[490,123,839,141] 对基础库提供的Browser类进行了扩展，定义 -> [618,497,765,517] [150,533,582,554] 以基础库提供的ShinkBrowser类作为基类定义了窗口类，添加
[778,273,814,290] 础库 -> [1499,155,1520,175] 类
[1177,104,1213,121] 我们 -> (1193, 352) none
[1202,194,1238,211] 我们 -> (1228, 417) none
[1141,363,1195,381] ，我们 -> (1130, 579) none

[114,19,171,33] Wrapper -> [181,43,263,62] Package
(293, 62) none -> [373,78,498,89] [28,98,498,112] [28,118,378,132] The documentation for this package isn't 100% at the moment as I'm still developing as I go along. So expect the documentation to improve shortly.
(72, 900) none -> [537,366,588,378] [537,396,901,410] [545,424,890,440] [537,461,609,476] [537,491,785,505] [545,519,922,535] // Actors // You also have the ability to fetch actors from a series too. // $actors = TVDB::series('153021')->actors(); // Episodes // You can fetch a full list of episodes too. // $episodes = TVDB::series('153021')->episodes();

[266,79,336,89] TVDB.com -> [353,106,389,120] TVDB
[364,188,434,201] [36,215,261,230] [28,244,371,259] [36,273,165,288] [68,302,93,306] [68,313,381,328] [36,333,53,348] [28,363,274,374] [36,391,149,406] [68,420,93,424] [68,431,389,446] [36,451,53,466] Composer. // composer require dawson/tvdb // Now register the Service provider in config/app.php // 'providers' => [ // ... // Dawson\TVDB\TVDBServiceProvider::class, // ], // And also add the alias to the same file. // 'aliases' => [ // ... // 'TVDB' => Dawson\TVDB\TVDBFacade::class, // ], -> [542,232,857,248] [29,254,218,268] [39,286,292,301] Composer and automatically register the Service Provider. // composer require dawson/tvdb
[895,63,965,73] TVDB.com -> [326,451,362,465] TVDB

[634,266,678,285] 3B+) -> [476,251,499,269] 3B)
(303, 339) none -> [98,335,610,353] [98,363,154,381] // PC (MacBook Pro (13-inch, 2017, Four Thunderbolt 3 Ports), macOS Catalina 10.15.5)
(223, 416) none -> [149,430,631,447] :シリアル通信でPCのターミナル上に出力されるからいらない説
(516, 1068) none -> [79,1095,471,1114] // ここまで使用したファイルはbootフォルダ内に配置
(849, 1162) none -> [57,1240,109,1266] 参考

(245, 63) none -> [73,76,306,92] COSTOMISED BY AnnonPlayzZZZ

==*==

- **Problem details**:
Lines from the one containing "(516, 1068) none" to the end of the data are to be printed exactly, including the first and last.

- **Task output**:
(516, 1068) none -> [79,1095,471,1114] // ここまで使用したファイルはbootフォルダ内に配置
(849, 1162) none -> [57,1240,109,1266] 参考

(245, 63) none -> [73,76,306,92] COSTOMISED BY AnnonPlayzZZZ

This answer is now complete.